[The problem]:
Return every line below in which "relative" appears.
BEGIN Data records
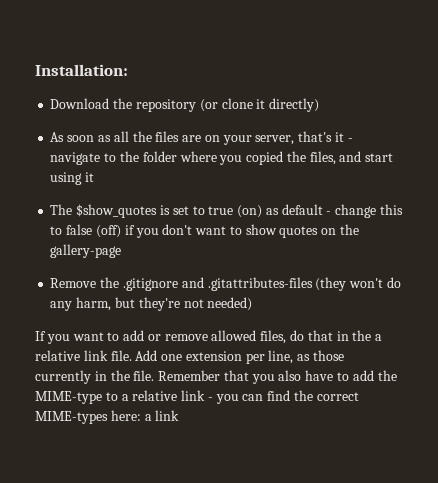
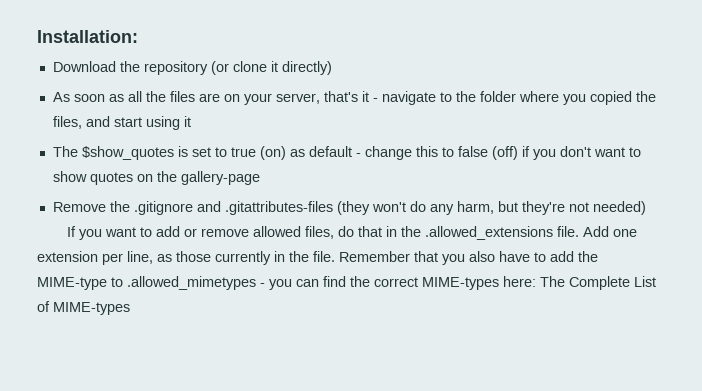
[375,334,383,341] [35,350,108,361] a relative link -> [425,226,554,240] .allowed_extensions
[121,390,206,401] a relative link -> [127,276,256,290] .allowed_mimetypes
[144,410,180,421] a link -> [540,276,656,290] [37,301,130,315] The Complete List of MIME-types

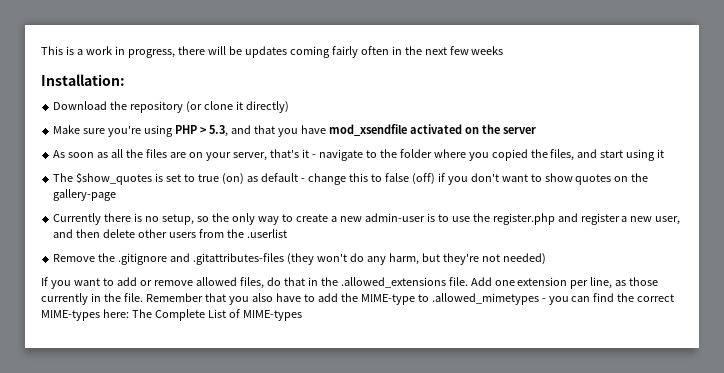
(37, 36) none -> [41,46,504,58] This is a work in progress, there will be updates coming fairly often in the next few weeks //
(332, 68) none -> [53,124,536,137] // Make sure you're using PHP > 5.3, and that you have mod_xsendfile activated on the server
(260, 178) none -> [53,213,681,225] [53,229,287,238] // Currently there is no setup, so the only way to create a new admin-user is to use the register.php and register a new user, and then delete other users from the .userlist

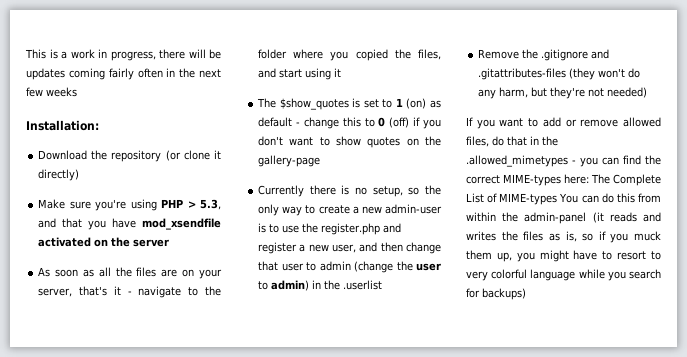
[197,174,219,182] true -> [395,98,403,107] 1
[384,173,409,182] false -> [378,117,386,127] 0
[103,229,224,238] delete other users from -> [406,242,441,254] [258,261,441,273] [258,280,322,291] change that user to admin (change the user to admin) in
[340,277,659,289] [41,293,429,305] .allowed_extensions file. Add one extension per line, as those currently in the file. Remember that you also have to add the MIME-type to -> (558, 141) none
(302, 315) none -> [559,193,661,203] [466,212,661,224] [466,231,661,243] [466,250,661,262] [466,269,661,281] [466,288,526,300] You can do this from within the admin-panel (it reads and writes the files as is, so if you muck them up, you might have to resort to very colorful language while you search for backups)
END Data records
[Response to this exercise]:
[375,334,383,341] [35,350,108,361] a relative link -> [425,226,554,240] .allowed_extensions
[121,390,206,401] a relative link -> [127,276,256,290] .allowed_mimetypes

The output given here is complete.